### WHAT YOU WILL DO:
The response must contain every line from the records below that has "body".

### GIVEN DATA:
*** Begin section ***

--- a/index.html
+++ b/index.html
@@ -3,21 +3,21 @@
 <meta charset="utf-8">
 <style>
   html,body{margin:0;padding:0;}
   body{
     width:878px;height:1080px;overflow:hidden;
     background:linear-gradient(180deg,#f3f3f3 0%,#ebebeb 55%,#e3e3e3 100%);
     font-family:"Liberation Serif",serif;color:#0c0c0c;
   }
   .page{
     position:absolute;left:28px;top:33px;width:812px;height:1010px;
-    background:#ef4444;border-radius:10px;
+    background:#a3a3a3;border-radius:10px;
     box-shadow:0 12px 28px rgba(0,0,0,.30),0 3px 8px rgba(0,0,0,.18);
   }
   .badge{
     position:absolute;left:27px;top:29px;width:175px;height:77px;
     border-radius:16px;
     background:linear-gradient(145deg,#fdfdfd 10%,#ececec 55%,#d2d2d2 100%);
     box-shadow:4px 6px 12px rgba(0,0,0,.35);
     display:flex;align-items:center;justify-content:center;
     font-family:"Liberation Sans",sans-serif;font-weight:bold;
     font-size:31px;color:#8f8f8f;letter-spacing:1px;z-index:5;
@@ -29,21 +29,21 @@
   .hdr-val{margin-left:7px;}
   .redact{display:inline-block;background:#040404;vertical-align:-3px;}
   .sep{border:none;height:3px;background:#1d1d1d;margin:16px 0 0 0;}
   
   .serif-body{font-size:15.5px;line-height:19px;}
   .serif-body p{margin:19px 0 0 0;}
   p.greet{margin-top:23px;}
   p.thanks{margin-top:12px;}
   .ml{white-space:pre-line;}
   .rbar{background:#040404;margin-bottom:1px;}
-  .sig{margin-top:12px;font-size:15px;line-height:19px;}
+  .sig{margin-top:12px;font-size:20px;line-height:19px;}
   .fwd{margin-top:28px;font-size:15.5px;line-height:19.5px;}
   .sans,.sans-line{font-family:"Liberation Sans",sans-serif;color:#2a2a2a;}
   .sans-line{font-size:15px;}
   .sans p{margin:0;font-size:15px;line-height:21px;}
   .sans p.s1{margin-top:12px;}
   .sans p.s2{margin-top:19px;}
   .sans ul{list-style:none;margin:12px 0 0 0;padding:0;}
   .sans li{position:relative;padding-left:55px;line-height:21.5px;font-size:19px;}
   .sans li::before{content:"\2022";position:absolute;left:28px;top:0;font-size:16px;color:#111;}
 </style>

*** End section ***
*** Begin section ***

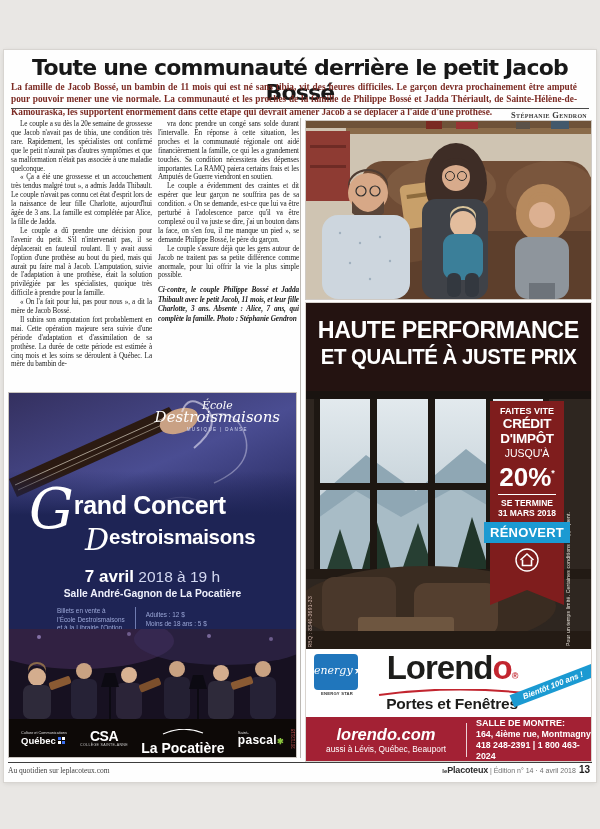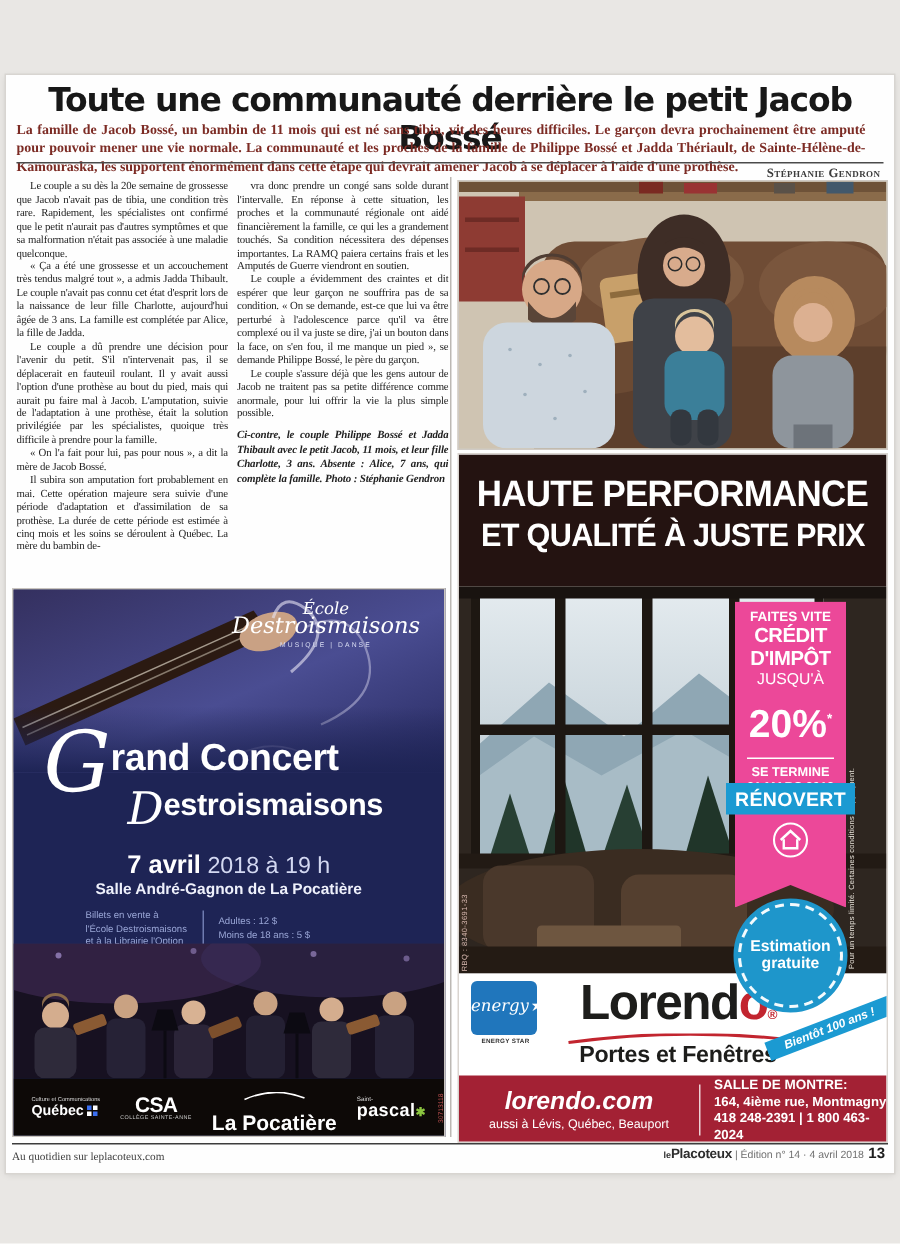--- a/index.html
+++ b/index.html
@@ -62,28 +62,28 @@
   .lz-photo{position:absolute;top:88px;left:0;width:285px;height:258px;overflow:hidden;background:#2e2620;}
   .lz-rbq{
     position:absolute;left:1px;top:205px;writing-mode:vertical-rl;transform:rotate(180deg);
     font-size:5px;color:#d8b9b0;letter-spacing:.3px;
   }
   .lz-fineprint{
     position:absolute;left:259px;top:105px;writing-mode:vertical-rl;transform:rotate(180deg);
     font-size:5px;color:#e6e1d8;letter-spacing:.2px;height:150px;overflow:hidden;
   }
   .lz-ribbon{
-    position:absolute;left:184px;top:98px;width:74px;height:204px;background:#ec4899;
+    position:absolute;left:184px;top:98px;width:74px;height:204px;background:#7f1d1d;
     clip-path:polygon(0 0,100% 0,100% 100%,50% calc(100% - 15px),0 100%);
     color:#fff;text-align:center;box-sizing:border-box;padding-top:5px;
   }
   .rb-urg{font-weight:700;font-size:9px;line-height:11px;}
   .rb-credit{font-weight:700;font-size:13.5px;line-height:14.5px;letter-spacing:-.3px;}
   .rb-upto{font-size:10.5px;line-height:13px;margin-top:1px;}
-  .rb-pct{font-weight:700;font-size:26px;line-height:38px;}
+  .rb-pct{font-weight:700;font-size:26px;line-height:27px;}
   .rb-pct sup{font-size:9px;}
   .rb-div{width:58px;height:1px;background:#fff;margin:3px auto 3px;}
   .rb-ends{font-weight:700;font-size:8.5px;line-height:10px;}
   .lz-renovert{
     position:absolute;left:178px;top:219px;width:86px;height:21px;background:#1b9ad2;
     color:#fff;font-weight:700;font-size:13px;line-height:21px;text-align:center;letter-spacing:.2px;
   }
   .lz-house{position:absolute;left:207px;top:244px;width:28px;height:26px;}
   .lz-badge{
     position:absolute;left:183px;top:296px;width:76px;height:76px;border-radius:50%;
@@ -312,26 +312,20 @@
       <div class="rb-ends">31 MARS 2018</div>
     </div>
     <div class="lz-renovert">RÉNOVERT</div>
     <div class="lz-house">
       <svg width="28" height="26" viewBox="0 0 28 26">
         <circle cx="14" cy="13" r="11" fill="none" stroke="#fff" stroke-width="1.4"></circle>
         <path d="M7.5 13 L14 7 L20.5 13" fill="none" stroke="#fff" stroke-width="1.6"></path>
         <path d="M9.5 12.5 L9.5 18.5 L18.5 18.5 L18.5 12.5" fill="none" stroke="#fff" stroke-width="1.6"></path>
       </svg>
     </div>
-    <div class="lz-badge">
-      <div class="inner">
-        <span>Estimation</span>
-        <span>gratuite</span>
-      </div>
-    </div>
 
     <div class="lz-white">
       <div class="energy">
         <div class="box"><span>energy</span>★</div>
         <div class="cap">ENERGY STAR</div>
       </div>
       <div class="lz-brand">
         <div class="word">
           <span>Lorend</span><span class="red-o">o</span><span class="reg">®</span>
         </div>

*** End section ***

### TASK RESULT:
   html,body{margin:0;padding:0;}
   body{
   .serif-body{font-size:15.5px;line-height:19px;}
   .serif-body p{margin:19px 0 0 0;}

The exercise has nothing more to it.